A FRAIL, white-haired old gentleman in rumpled, old-fashioned pyjamas - this is our first sight of Louis Ducreux in Bernard Tavernier's exquisitely nostalgic film Un dimanche a la campagne ('A Sunday in the Country', 1984). We see him pottering around a rustic kitchen, and the early morning sunshine plays on his white moustache, his kindly, wrinkled face with the sad mouth, the luminous eyes of a gentle visionary.
For this is also Ladmiral, an old forgotten painter who could not adapt himself to the new styles and theories of the Impressionists, whose work fills him with amused contempt. They no longer see the world as he sees it.
And yet, we see that world, throughout the film, through the old artist's eyes, and it is a world grown familiar to us through the paintings of the Impressionists, almost a Tennysonian world, in which it seems to be always afternoon. The sounds of a provincial Sunday - distant church bells, children's voices, birdsong, the preparations for a substantial Sunday lunch - create a kind of natural musical background.
The period is around 1910, and we are reminded of a similar film, Dejeuner sur l'herbe ('The Picnic', 1959) by Jean Renoir, who perhaps had Manet's famous painting in mind when he borrowed his title, though Manet's alfresco luncheon, with its startling female nude, is a little too grand for the simple Renoir picnic.
All the themes beloved of the despised Impressionists are here: the calm bourgeois interiors with their still-lifes of flowers, fruit and domestic objects, the radiant garden, the period clothes, the pets, the confident, unharried faces. There is also a veteran car, however, an intrusion into the pastoral quiet. It brings the old man's family for Sunday lunch, and as the scenes follow one another, we become aware that the trouble in the painter's mind is caused not just by his rejection of modern art, but also by his growing preoccupation with the equally unbelievable reality of his own old age.
It is a tender, unsentimental, deeply human portrait, sketched in by Ducreux with many delicate touches - his rather pathetic concern about his appearance, the way he touches things, with a delicate grace, as if he feared they might be as brittle as he feels his bones to be.

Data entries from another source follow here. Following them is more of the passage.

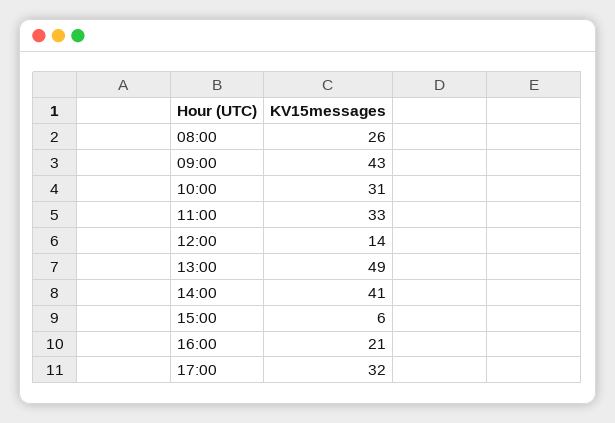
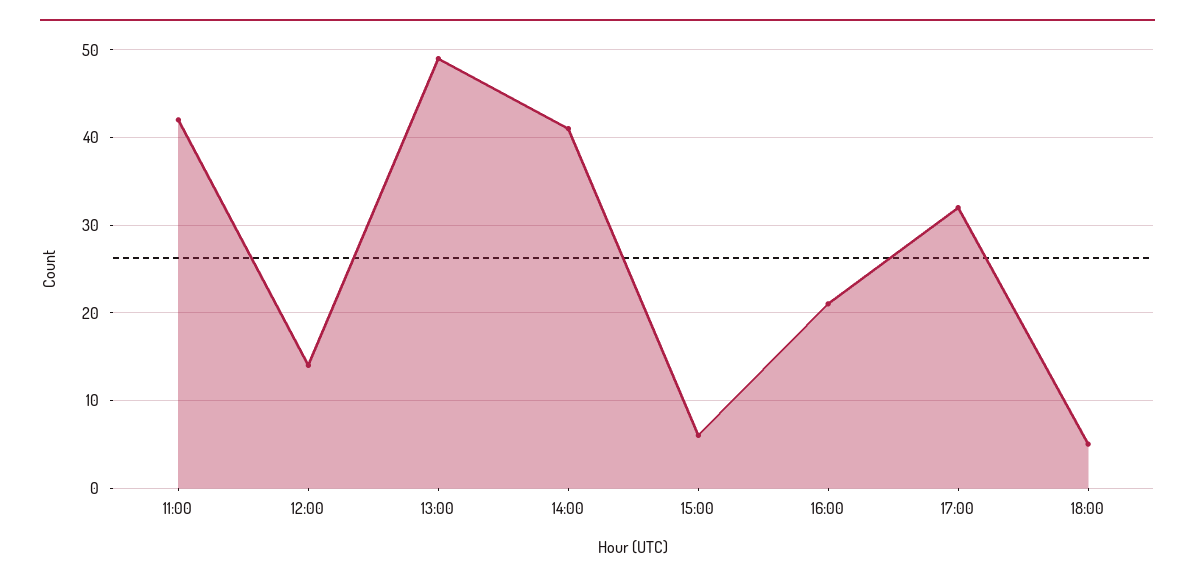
08:00: 26 -> none
09:00: 43 -> none
10:00: 31 -> none
11:00: 33 -> 42
18:00: none -> 5

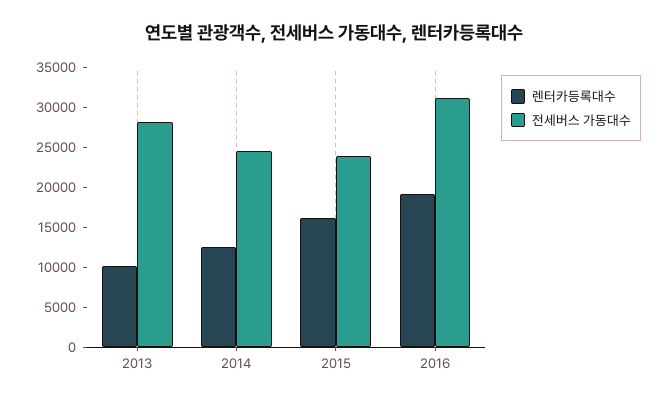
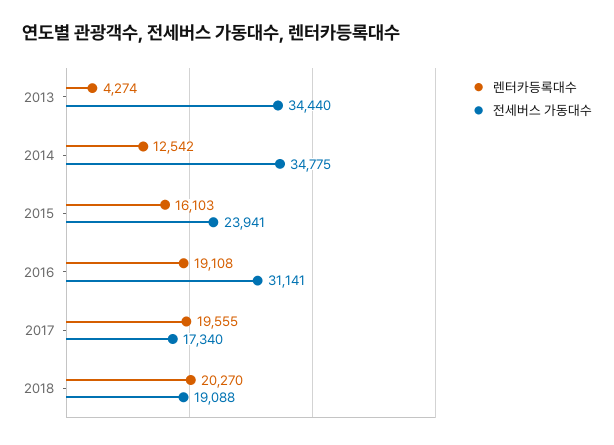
렌터카등록대수, 2013: 10000 -> 4274
전세버스 가동대수, 2013: 27500 -> 34440
전세버스 가동대수, 2014: 25000 -> 34775
렌터카등록대수, 2017: none -> 19555
전세버스 가동대수, 2017: none -> 17340
렌터카등록대수, 2018: none -> 20270
전세버스 가동대수, 2018: none -> 19088

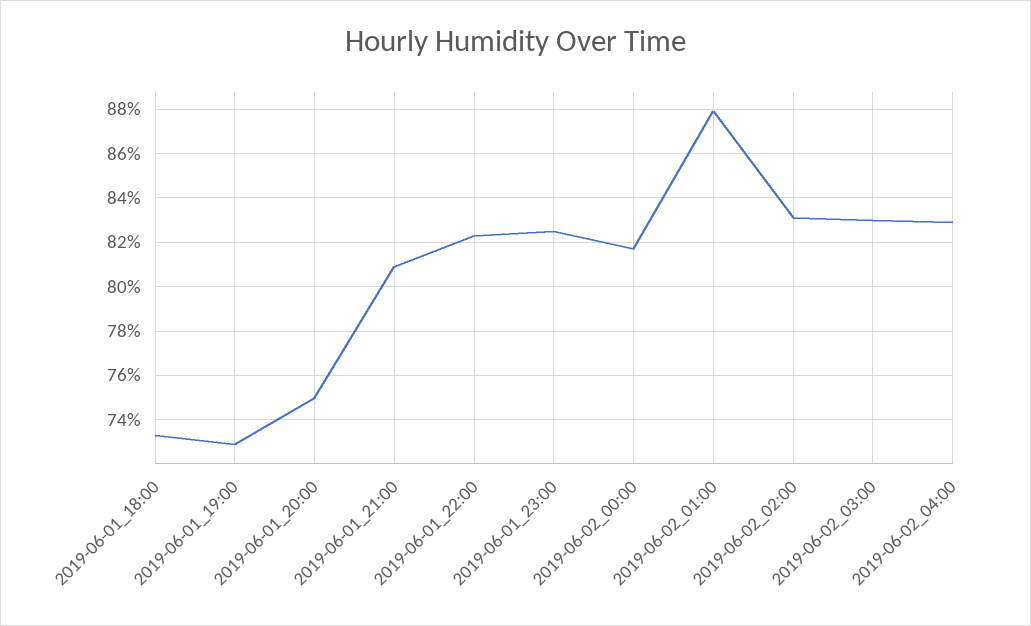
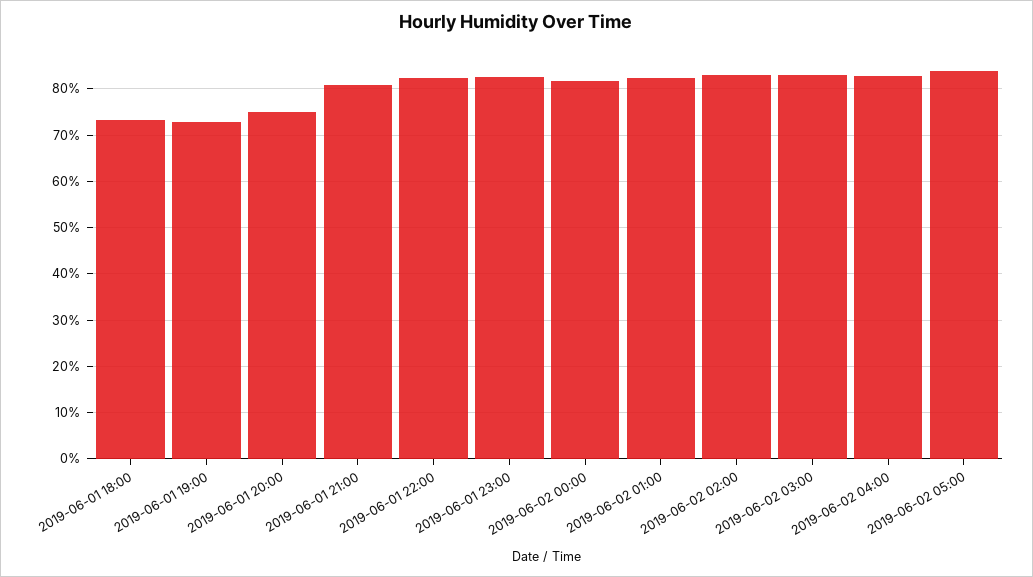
2019-06-02_01:00: 88 -> 82
2019-06-02 05:00: none -> 84

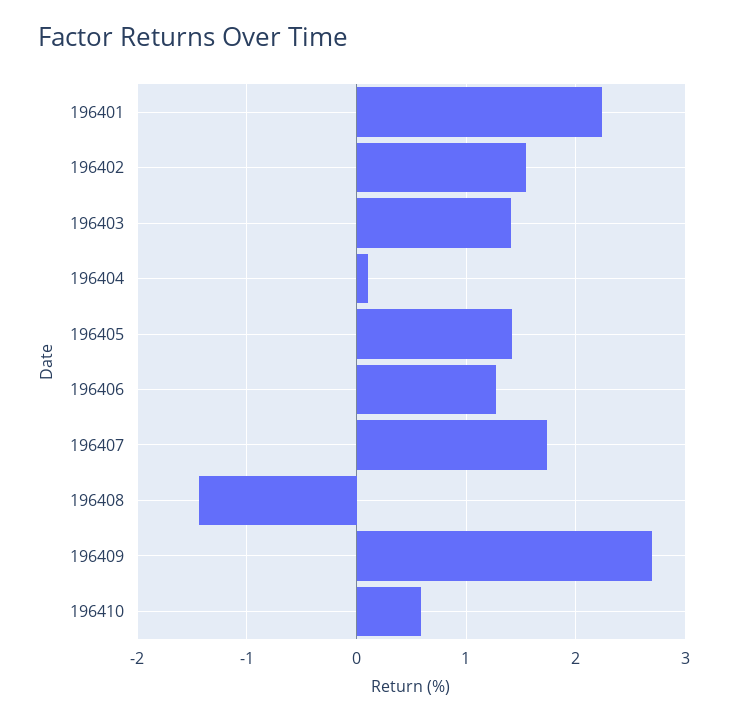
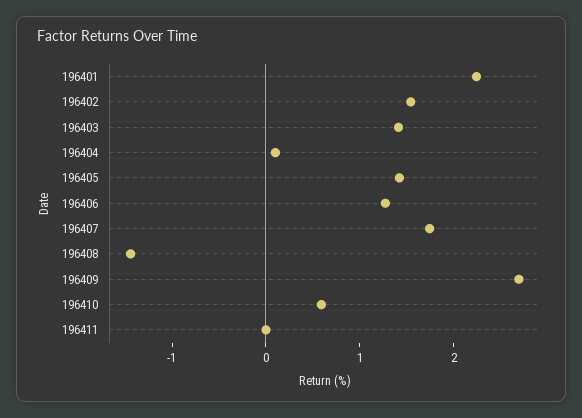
196411: none -> 0

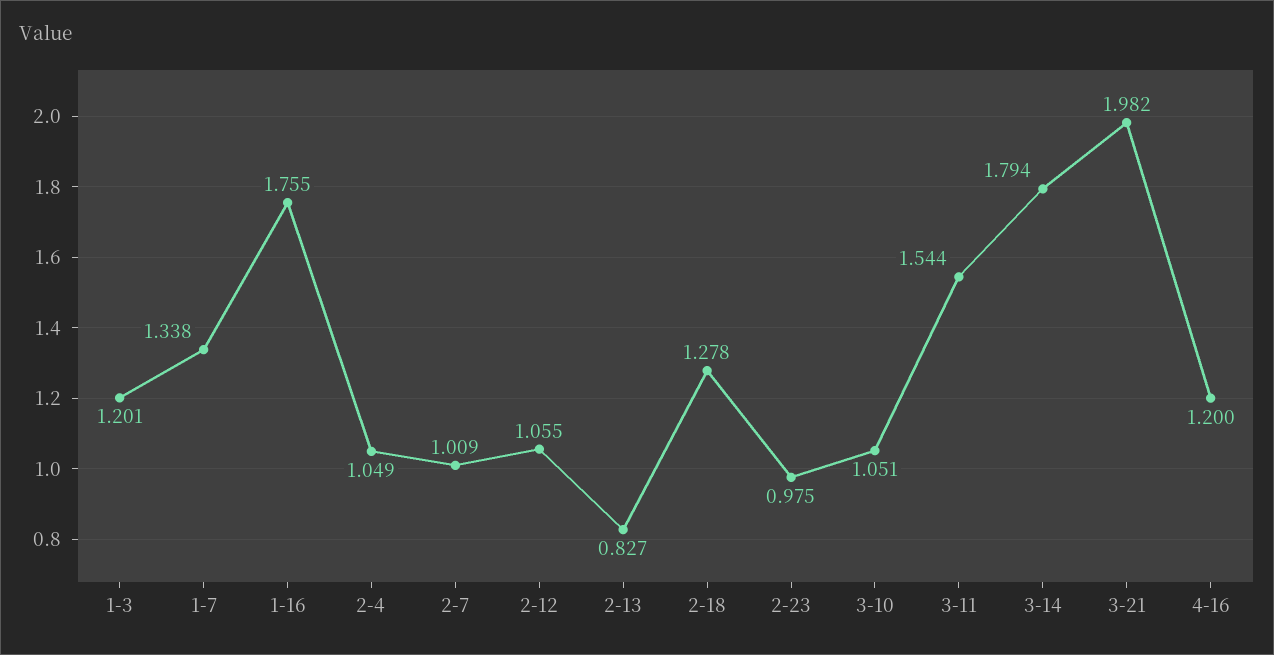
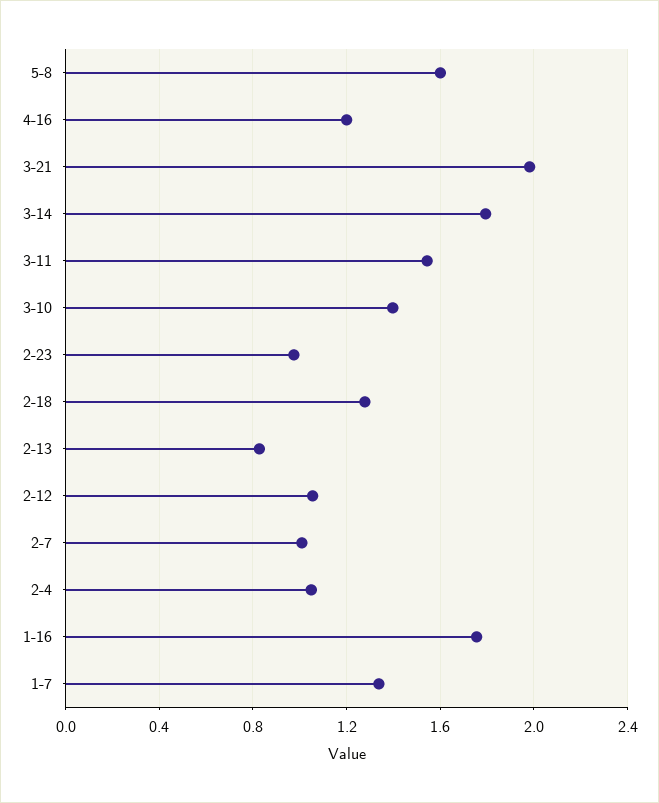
1-3: 1.201 -> none
3-10: 1.051 -> 1.4
5-8: none -> 1.6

It is a superbly natural performance that is in no way upstaged by a great actress, Sabine Azema, as the old painter's daughter. For Louis Ducreux is playing up his own inimitable self, a character so far removed from the cinematic stereotypes of old people that it strikes us as radiantly youthful in its originality. We are spectators of a masterpiece of acting, unforced, unobtrusive in its use of skills learned during a lifetime in the theatre.
Ducreux was born in 1901 in Marseilles into a family that was infatuated by the theatre and the opera. In 1931, he decided, with his family's support, to form his own company of amateur enthusiasts in Marseilles under the name Le Rideau Gris. The colour of the curtain was symbolic, and its discretion and subdued good taste were to be the hallmarks of all Ducreux's work in the theatre.
In 1933, encouraged by its initial successes, the company became semi-professional. Ducreux recruited then two men whose names were to become famous - Andre Roussin and Georges Wakhevitch. The latter, a Frenchman of Russian extraction, designed the decors of some one hundred of Ducreux's productions. Roussin became a prolific dramatic author, with many long-running successes, like La petite hutte ('The Little Hut', 1947); but he always claimed that he had learnt all his art from Ducreux, working in productions of writers like Cocteau, Supervielle and Claudel, and co-directing classics by Gay and Shakespeare, before he wrote his first play, Am stram gram, in 1941. Meanwhile, Ducreux had also begun trying his hand at play-writing: his Clair-Obscur was put on in Paris in 1938, followed by Musique Legere, L'Amour en papier and La Part du feu.
Ducreux moved from Marseilles to Lyons, then for 15 years was director of the Opera at Marseilles and Monte Carlo. In those days, he was fortunate to have two influential sponsors, the socialist Gaston Defferre and Prince Rainier III, an ecumenical collaboration that this mild-mannered meridional with the mischievous Voltairean smile accepted with sunny equanimity. Towards the end of his life, he took over the direction of the Grand Theatre de Nancy, where he produced operas by Britten, Poulenc and Berg.
Louis Ducreux was on the committee of SACD (Societe des auteurs et compositeurs dramatiques) - equivalent to our Performing Rights Society. At one of their meetings he found himself sitting next to Bertrand Tavernier, and in a pause during royalty negotiations Tavernier asked Ducreux if he would like to act in his new film. Ducreux accepted, and Tavernier directed him with such care and sympathy that he produced one of the most unforgettable portraits of sprightly old age in the history of the French cinema. It scored an immediate hit with public and critics, and its success led to other roles for Ducreux in Italy and on the small screen. But it is as that sweet, lovable old painter Ladmiral that he will be best remembered.